While interest rates have been low, governments have loaded up on debt. Now, a certain catch-22 is developing.

“(Governments) are continually rolling over debt at very low rates, but if we went back to normal rates, given that they gigantically increased government debts, the effect on fiscal policy for governments would be near catastrophic,” Coxe said.

He likens this situation to heroin addiction, with an eventual crash and withdrawal coming at some point.

Central banks should have started to raise rates more quickly to counteract the compound effects on pension funds, he said. Now, however, because of the amount of debt outstanding, raising rates would have terrible impacts not only on governments but also corporations.

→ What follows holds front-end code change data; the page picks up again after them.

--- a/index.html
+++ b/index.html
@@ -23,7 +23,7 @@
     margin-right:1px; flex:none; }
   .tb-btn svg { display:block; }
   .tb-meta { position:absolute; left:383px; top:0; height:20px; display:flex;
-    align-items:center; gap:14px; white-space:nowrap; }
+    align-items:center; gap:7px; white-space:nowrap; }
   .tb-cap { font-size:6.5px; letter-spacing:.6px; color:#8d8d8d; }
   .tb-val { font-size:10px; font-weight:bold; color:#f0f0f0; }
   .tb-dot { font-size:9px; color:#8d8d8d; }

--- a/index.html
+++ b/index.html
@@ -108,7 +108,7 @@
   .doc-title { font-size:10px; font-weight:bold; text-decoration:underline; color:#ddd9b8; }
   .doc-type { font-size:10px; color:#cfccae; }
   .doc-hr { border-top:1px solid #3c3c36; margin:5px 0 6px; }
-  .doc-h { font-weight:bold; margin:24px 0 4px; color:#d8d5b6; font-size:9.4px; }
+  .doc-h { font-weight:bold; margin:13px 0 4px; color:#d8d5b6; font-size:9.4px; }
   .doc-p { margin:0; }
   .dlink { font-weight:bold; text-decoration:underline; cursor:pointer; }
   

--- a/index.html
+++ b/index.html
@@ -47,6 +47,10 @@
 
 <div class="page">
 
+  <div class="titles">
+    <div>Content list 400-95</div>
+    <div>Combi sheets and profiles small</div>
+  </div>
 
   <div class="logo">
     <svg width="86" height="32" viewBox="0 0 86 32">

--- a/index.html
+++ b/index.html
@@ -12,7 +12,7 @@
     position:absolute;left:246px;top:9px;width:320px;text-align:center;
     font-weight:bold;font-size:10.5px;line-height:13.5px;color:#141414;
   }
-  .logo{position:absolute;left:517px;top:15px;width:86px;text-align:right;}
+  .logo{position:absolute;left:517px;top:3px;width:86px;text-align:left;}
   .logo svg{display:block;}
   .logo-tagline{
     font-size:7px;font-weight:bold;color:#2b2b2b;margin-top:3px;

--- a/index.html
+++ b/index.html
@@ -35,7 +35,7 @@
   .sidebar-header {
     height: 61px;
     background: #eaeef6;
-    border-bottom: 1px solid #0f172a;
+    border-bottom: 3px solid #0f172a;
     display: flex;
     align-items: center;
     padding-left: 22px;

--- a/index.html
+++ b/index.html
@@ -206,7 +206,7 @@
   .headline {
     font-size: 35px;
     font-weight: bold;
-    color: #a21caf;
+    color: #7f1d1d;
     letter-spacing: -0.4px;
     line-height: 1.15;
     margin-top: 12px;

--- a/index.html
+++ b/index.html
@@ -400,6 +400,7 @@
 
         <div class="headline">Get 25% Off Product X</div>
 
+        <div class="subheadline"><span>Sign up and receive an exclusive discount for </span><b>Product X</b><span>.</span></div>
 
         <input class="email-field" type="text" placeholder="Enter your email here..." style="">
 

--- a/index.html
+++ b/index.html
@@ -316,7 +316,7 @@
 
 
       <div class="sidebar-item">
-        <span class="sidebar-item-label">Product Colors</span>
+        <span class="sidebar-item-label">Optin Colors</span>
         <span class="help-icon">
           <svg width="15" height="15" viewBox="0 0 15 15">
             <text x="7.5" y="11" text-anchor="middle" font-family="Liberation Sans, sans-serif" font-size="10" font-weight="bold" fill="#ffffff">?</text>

Add to these economic pressures the status of the current election cycle, and we have a recipe for disastrous results.

“This implies that investors should not have a view that past returns on equities can be projected forward,” Coxe said.

Risks and Opportunities

The largest threats to world stability, as Coxe sees it, come from the possibility of a Euro Zone breakup, and from geopolitical risks somewhere in Asia.

He noted that gold as an asset class is four-and-half times what it was at the turn of the millennium.

“(It) is the only asset class that is not subject to any manipulation by governments,” Coxe said.

Under the current conditions and given existing risks, he suggested it will be necessary to have an above-average cash position. With so much risk outstanding, he strongly advocates holding precious metals as a way to hedge against the current situation turning south.

Also, at some point, he expects opportunities to develop in the real estate market.

“I think there will be a real estate crash, and there will be an opportunity to get some really good real estate assets,” he said. “Eventually, interest rates have to rise as money flows out, so if you have money saved to buy a house, wait a couple years and you will be able to get a really good deal.”